A spy thriller without rooftop chases, gunfights and high-tech gizmos? That’s what “Farewell” is, and yet it delivers more suspense than most testosterone-soaked Hollywood action flicks. Christian Carion’s film is more Le Carre than Ian Fleming, an intelligent Cold War espionage tale with real humanity at its core.

It’s based on the little-known story of Vladimir Vetrov, a KGB colonel who in the early eighties passed important Soviet secrets to the French, who in turn shared them with the Americans. Here he’s called Grigoriev, and as played by Emir Kusturica, he’s a big bear of a man who, while believing in communism as an ideal, is disillusioned with the perversion of it represented by the Brezhnev-Andropov regime. He decides that his nation needs radical change, and hopes to help bring it about by giving the west access to the USSR’s most jealously guarded information, including the identities of its agents, so that its intelligence operation can be dismantled.
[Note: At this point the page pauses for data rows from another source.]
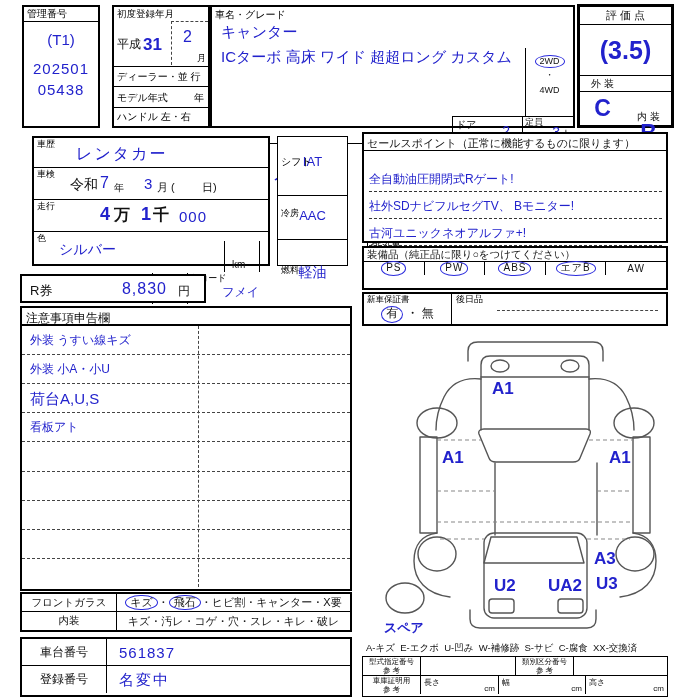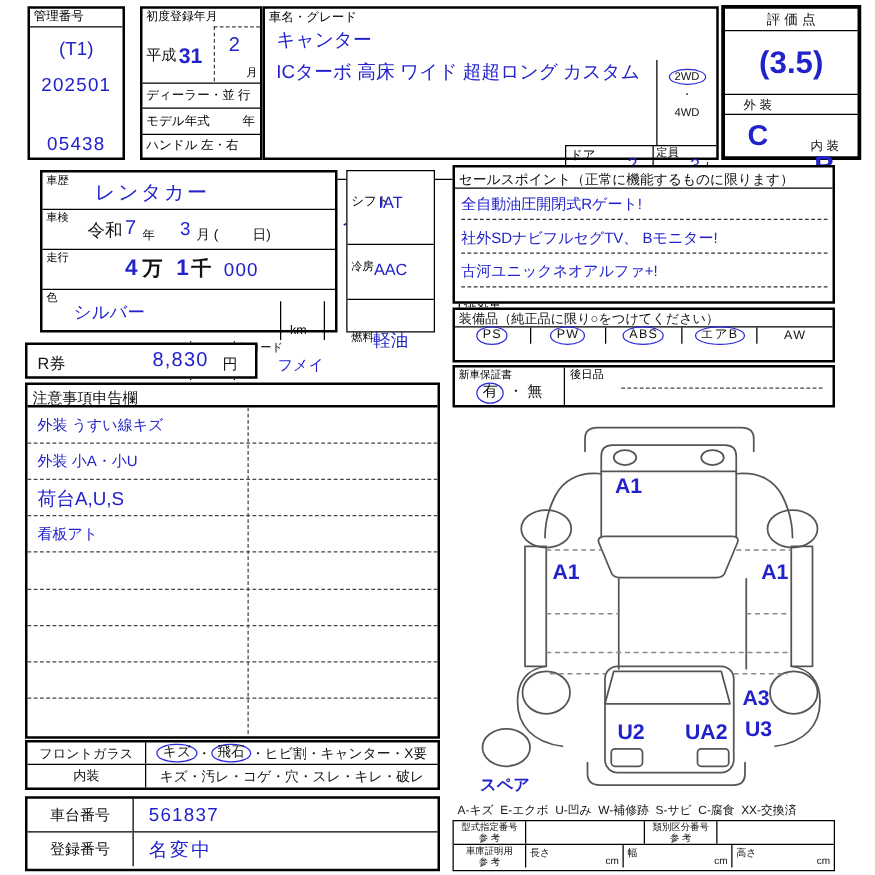--- a/index.html
+++ b/index.html
@@ -99,7 +99,7 @@
   </div>
 </div>
 
-<div class="box thick" style="left:577px;top:4px;width:112px;height:124px">
+<div class="box thick" style="left:577px;top:4px;width:97px;height:124px">
   <div class="ctr" style="height:18px;font-size:11px;border-bottom:1.5px solid #000">評 価 点</div>
   <div class="ctr bl bold" style="height:50px;font-size:25px">(3.5)</div>
   <div style="display:flex;height:17px;border-bottom:1px solid #000;border-top:1px solid #000">

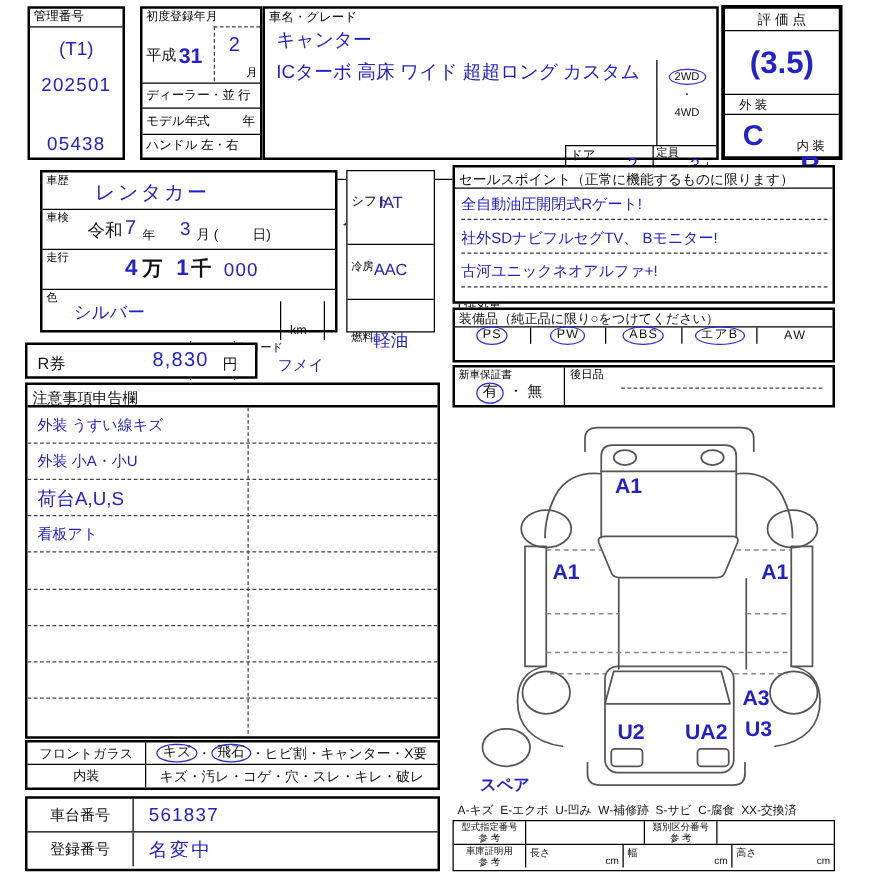--- a/index.html
+++ b/index.html
@@ -35,7 +35,7 @@
   <div class="lb sol-b" style="padding:1px 3px 2px">管理番号</div>
   <div class="bl" style="text-align:center;font-size:15px;margin-top:9px">(T1)</div>
   <div class="bl" style="text-align:center;font-size:15px;margin-top:12px;letter-spacing:1px">202501</div>
-  <div class="bl" style="text-align:center;font-size:15px;margin-top:30px;letter-spacing:1px">05438</div>
+  <div class="bl" style="text-align:center;font-size:15px;margin-top:4px;letter-spacing:1px">05438</div>
 </div>
 
 <div class="box" style="left:112px;top:5px;width:98px;height:123px">

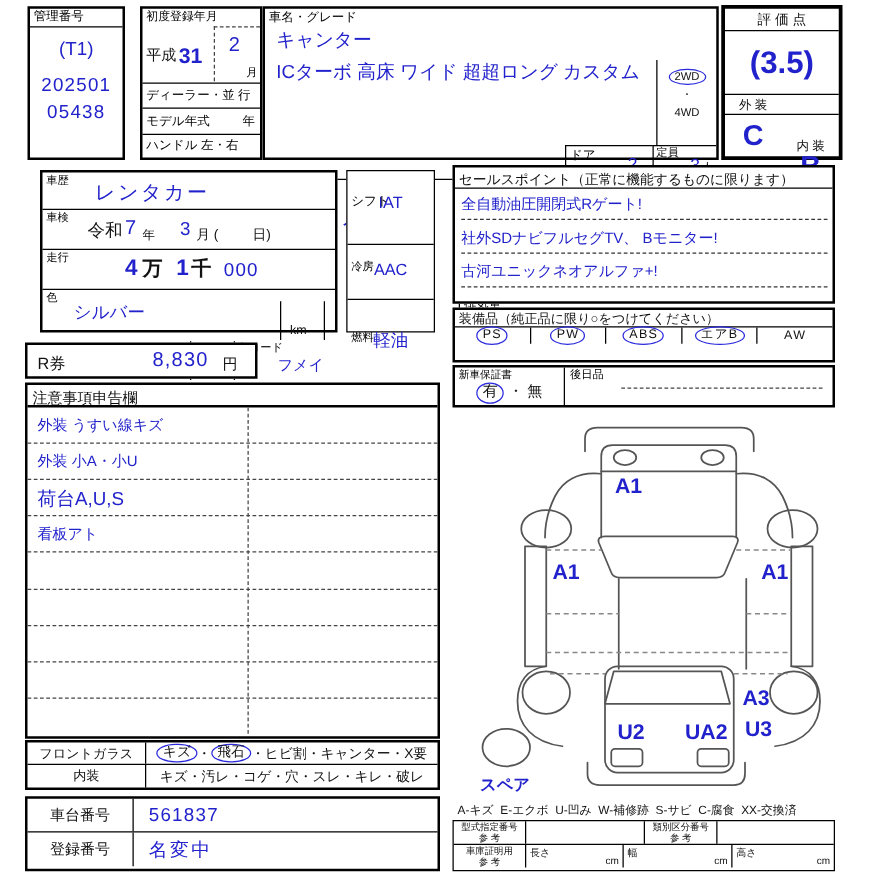--- a/index.html
+++ b/index.html
@@ -16,7 +16,7 @@
   .bold{font-weight:bold;}
   .ctr{display:flex;align-items:center;justify-content:center;}
   .circ{display:inline-block;border:1.6px solid #2b2bdd;border-radius:50%;padding:0 4px 1px 4px;line-height:1.15;}
-  .dash-b{border-bottom:1.6px dashed #333;}
+  .dash-b{border-bottom:1.6px dashed #333;margin-top:16px;}
   .sol-b{border-bottom:1px solid #000;}
   .sol-r{border-right:1px solid #000;}
   .sol-l{border-left:1px solid #000;margin-top:41px;}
His French contact, however, isn’t a Gallic spy—he’s Pierre (Guillaume Canet), a meek fellow working for a news agency who’s reluctantly enlisted to accept Grigoriev’s initial drop and then compelled to become his regular contact simply because of his low profile with Soviet authorities. Much of “Farewell”—the moniker that French intelligence gives to Grigoriev—is devoted to the meetings between the two men and the bond they come to share, and Carion is fortunate that Kusturica and Canet, both directors themselves, work together so well.

But they also carry off their characters’ relationships with others as well. Grigoriev’s home life is tense; he suspects his wife Natasha (Ingeborga Dapkunaite) is having an affair, and he has trouble connecting with his western-loving teen son Igor (Evgenie Kharlanov). Matters get more complicated when he begins having an affair himself, with office-mate Alina (Dina Korzun) and his wife and son find out about it. As for Pierre, he’s forced to keep his clandestine activities from his wife Jessica (Alexandra Maria Lara), who’s afraid of anything that might put the family in danger.

Virtually all the Moscow-set material in the picture is fascinating and effective, although the turn of events in the final reel—when Grigoriev’s actions are discovered and the authorities try to discover his contact—feel rather overextended. More problematic are the segments that deal with the impact of the Soviet documents on the highest echelons of the French and US governments. The newly-elected socialist French president, Francois Mitterrand, is played by Philippe Magnan as a canny but sleepy-eyed fellow a mite contemptuous of his American counterpart, President Reagan, who’s portrayed by Fred Ward in broad caricature. (His scenes with a close aide, played by an almost unrecognizable David Soul, are clumsily comic with their references to “The Man Who Shot Liberty Valance.”) The Washington sequences are redeemed somewhat when Willem Dafoe shows up as a smooth CIA operative, who’s also important in the script’s rather nasty closing twist that contrasts the idealism of the leading characters with the cynicism of the “professionals.”

All of which raises the question of precisely how accurate the details of the screenplay are, particularly on the domestic side. (Reagan himself testified to the importance of the Vetrov material in helping to bring about the weakening of the Soviet system.) But it really doesn’t matter dramatically. Compared to the CGI-heavy spy pictures American studios turn out nowadays, “Farewell” is a model of classical storytelling that’s all the more satisfying for its restraint.